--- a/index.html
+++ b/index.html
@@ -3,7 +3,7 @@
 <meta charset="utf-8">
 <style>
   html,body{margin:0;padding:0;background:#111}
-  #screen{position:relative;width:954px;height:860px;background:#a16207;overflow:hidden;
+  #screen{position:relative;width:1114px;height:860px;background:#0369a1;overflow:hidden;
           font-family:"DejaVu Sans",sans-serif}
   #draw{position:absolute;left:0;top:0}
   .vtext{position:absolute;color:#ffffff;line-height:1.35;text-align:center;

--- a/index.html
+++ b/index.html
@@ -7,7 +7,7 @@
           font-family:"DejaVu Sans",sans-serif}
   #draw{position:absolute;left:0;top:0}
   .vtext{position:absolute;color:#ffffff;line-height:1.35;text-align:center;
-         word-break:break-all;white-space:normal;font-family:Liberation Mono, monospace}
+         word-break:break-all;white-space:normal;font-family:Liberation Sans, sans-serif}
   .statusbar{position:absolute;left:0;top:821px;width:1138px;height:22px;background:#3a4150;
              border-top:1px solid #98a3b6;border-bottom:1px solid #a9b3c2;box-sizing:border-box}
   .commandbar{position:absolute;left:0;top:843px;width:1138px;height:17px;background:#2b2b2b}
※ ※ ※
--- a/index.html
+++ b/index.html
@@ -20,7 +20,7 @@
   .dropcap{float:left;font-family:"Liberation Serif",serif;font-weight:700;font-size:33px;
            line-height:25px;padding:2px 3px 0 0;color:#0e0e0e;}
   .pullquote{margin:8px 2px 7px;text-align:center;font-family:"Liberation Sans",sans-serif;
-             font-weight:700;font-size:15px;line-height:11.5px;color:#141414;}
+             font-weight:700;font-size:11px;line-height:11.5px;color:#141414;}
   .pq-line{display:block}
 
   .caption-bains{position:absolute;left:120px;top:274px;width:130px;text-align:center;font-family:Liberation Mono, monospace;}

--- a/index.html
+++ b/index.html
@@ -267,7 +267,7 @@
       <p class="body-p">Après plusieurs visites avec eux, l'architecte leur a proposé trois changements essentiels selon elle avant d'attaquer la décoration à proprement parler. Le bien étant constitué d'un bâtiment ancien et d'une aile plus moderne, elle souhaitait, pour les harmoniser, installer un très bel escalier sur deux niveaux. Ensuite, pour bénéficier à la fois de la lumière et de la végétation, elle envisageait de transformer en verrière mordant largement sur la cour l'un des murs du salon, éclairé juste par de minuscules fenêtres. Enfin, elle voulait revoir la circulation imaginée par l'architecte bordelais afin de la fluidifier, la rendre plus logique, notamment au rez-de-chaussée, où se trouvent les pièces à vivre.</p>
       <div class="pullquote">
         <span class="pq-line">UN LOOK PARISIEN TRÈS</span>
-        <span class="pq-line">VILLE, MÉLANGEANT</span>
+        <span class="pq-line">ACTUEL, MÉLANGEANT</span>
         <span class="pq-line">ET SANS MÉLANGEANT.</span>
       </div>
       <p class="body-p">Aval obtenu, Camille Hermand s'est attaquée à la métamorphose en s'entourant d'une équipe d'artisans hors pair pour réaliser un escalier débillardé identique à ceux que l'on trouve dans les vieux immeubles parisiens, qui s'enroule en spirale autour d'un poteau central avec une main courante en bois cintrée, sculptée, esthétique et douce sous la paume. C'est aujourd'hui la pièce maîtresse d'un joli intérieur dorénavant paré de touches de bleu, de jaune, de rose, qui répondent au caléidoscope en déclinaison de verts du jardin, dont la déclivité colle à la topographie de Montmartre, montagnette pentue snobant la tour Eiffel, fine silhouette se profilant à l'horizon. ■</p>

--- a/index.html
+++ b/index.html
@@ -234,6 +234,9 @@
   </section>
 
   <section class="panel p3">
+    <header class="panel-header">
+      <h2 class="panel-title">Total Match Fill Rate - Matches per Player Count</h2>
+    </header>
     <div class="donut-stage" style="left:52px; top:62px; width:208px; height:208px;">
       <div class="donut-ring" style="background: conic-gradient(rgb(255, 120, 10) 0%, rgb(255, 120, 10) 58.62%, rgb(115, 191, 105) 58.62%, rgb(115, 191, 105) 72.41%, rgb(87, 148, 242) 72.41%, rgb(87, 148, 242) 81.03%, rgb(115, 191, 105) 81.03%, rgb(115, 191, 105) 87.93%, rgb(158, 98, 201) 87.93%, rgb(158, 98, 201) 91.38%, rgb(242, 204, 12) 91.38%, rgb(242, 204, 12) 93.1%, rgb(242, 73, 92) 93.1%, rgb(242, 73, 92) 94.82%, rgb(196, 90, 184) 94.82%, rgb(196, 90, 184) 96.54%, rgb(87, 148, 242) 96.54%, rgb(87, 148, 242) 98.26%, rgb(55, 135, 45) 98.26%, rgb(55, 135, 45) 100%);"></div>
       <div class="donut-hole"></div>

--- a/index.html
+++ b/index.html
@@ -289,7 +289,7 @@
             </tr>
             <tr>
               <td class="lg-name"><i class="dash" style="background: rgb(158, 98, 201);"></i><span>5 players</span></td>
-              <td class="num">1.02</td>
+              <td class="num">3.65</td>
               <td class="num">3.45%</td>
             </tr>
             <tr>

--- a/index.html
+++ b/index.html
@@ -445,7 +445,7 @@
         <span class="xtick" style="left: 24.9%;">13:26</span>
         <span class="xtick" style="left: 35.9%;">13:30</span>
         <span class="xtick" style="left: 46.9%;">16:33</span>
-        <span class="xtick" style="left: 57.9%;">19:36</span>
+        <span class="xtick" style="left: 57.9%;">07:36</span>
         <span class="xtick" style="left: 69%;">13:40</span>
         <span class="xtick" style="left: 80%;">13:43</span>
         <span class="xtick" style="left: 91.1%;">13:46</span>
※ ※ ※
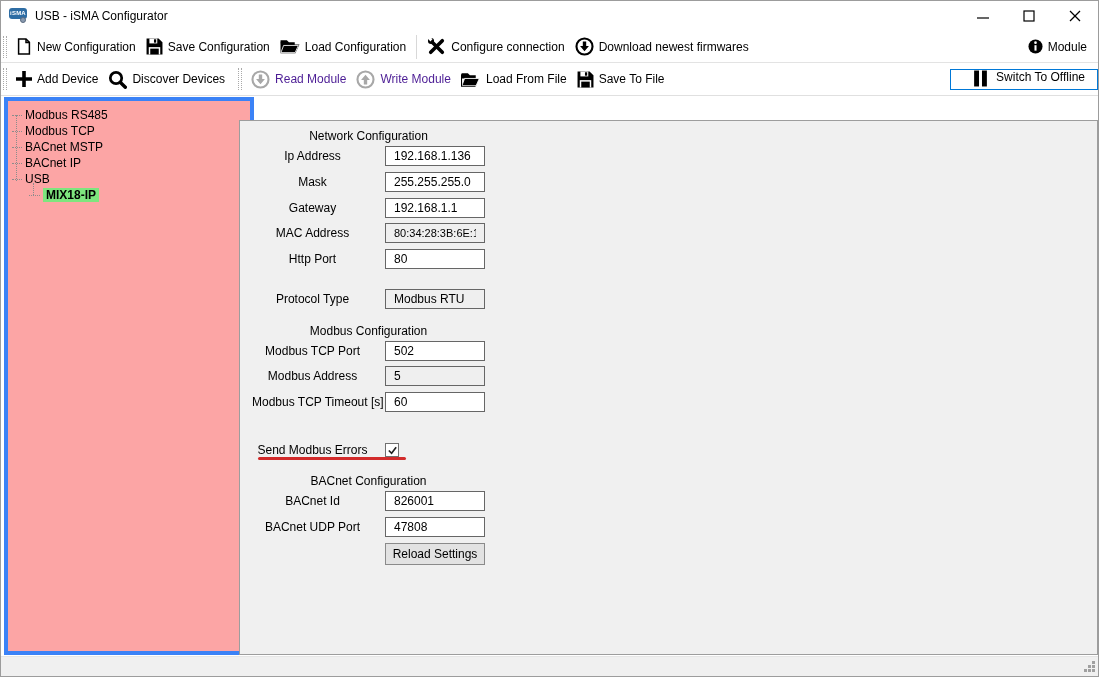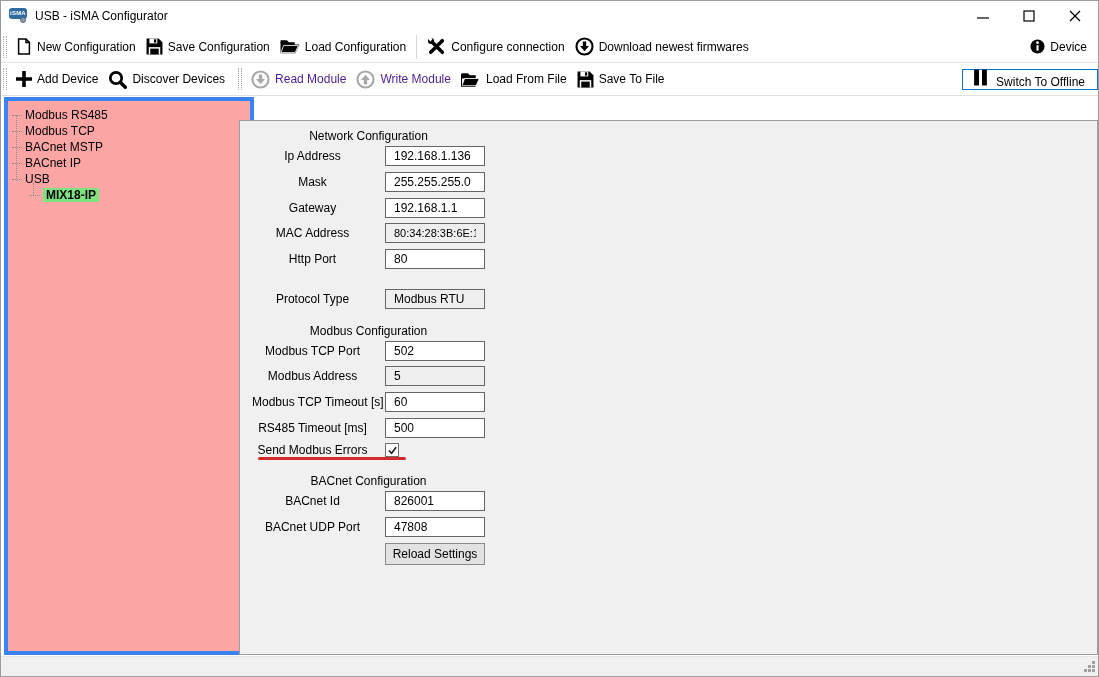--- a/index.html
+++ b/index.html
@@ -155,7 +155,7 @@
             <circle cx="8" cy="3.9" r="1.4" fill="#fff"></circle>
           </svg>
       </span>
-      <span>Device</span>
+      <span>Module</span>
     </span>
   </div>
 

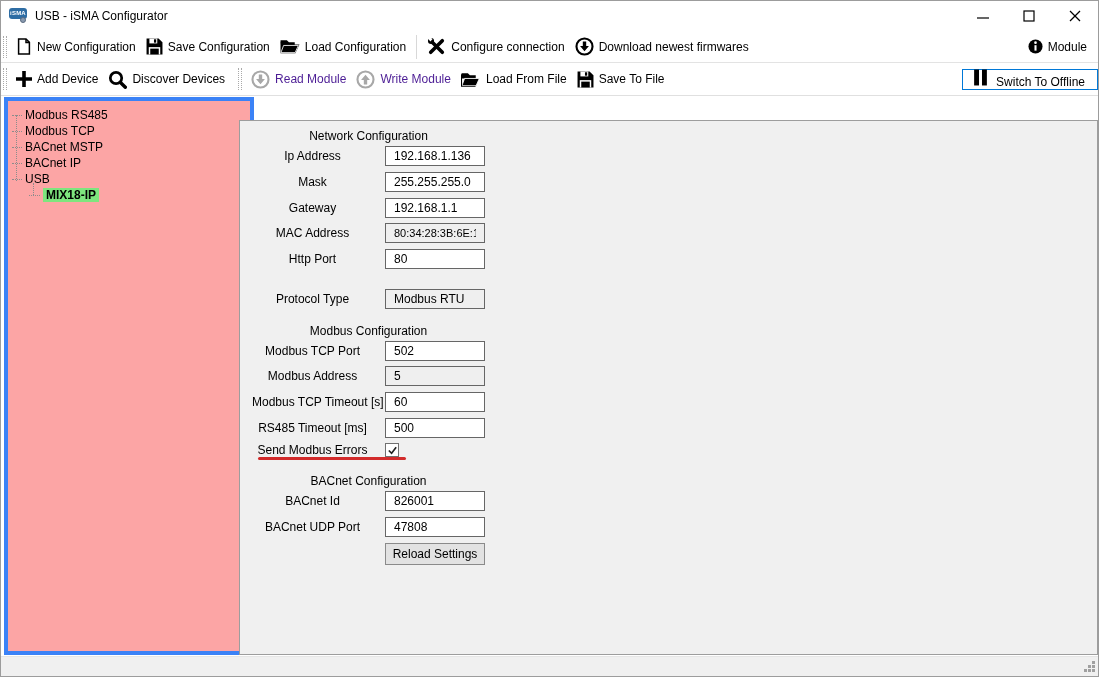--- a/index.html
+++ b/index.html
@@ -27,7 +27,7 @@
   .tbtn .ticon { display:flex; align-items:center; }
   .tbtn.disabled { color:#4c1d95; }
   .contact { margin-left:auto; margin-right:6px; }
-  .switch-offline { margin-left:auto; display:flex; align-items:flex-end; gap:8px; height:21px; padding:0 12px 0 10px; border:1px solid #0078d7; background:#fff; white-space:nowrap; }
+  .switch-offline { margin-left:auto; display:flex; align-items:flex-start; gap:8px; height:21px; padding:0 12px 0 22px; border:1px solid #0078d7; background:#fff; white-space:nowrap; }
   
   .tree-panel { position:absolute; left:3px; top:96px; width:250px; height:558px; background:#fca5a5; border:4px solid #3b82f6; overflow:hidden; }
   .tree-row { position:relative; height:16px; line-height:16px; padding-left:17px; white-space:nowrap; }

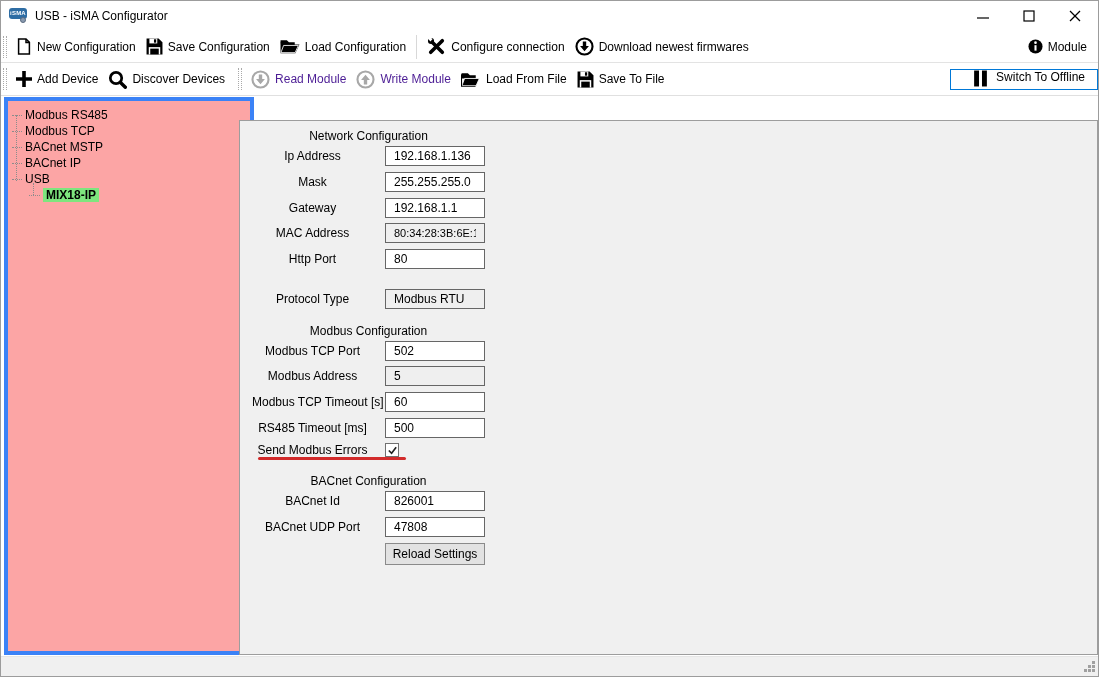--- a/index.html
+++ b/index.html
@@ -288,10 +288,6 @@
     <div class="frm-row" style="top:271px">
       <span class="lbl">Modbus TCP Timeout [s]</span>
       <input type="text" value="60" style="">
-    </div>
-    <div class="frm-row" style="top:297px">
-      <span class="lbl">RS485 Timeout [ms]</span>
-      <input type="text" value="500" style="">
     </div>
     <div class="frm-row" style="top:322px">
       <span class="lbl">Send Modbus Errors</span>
※ ※ ※
WHAT THE TASK ASKS: Find the word "donut" in the listing above. Copy each line where it appears.

ANSWER SPACE:
     <div class="donut-stage" style="left:52px; top:62px; width:208px; height:208px;">
       <div class="donut-ring" style="background: conic-gradient(rgb(255, 120, 10) 0%, rgb(255, 120, 10) 58.62%, rgb(115, 191, 105) 58.62%, rgb(115, 191, 105) 72.41%, rgb(87, 148, 242) 72.41%, rgb(87, 148, 242) 81.03%, rgb(115, 191, 105) 81.03%, rgb(115, 191, 105) 87.93%, rgb(158, 98, 201) 87.93%, rgb(158, 98, 201) 91.38%, rgb(242, 204, 12) 91.38%, rgb(242, 204, 12) 93.1%, rgb(242, 73, 92) 93.1%, rgb(242, 73, 92) 94.82%, rgb(196, 90, 184) 94.82%, rgb(196, 90, 184) 96.54%, rgb(87, 148, 242) 96.54%, rgb(87, 148, 242) 98.26%, rgb(55, 135, 45) 98.26%, rgb(55, 135, 45) 100%);"></div>
       <div class="donut-hole"></div>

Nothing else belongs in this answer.